YOUR GOAL
Gather each line in the entries that includes the string "Data".

SUPPLIED RECORDS

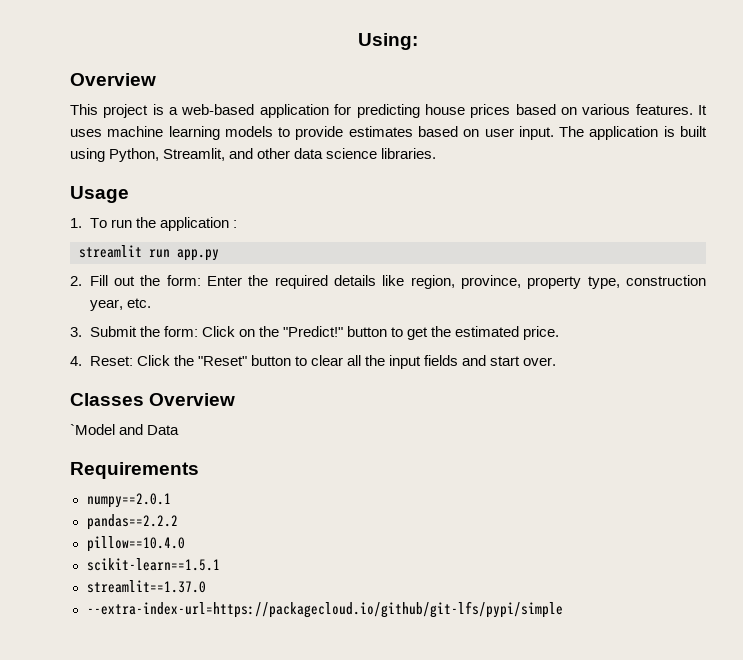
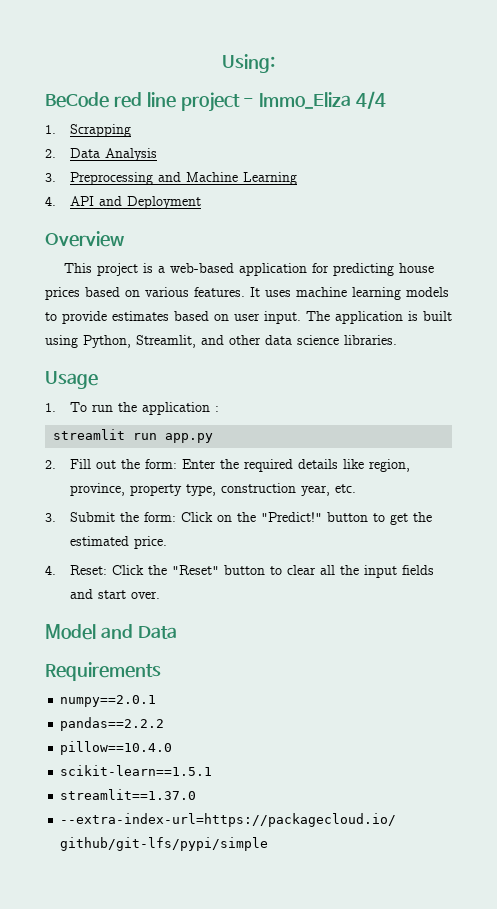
+ BeCode red line project - Immo_Eliza 4/4
+ 1. Scrapping
+ 2. Data Analysis
+ 3. Preprocessing and Machine Learning
+ 4. API and Deployment
- Classes Overview
- `Model and Data
+ Model and Data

ANSWER AREA
+ 2. Data Analysis
- `Model and Data
+ Model and Data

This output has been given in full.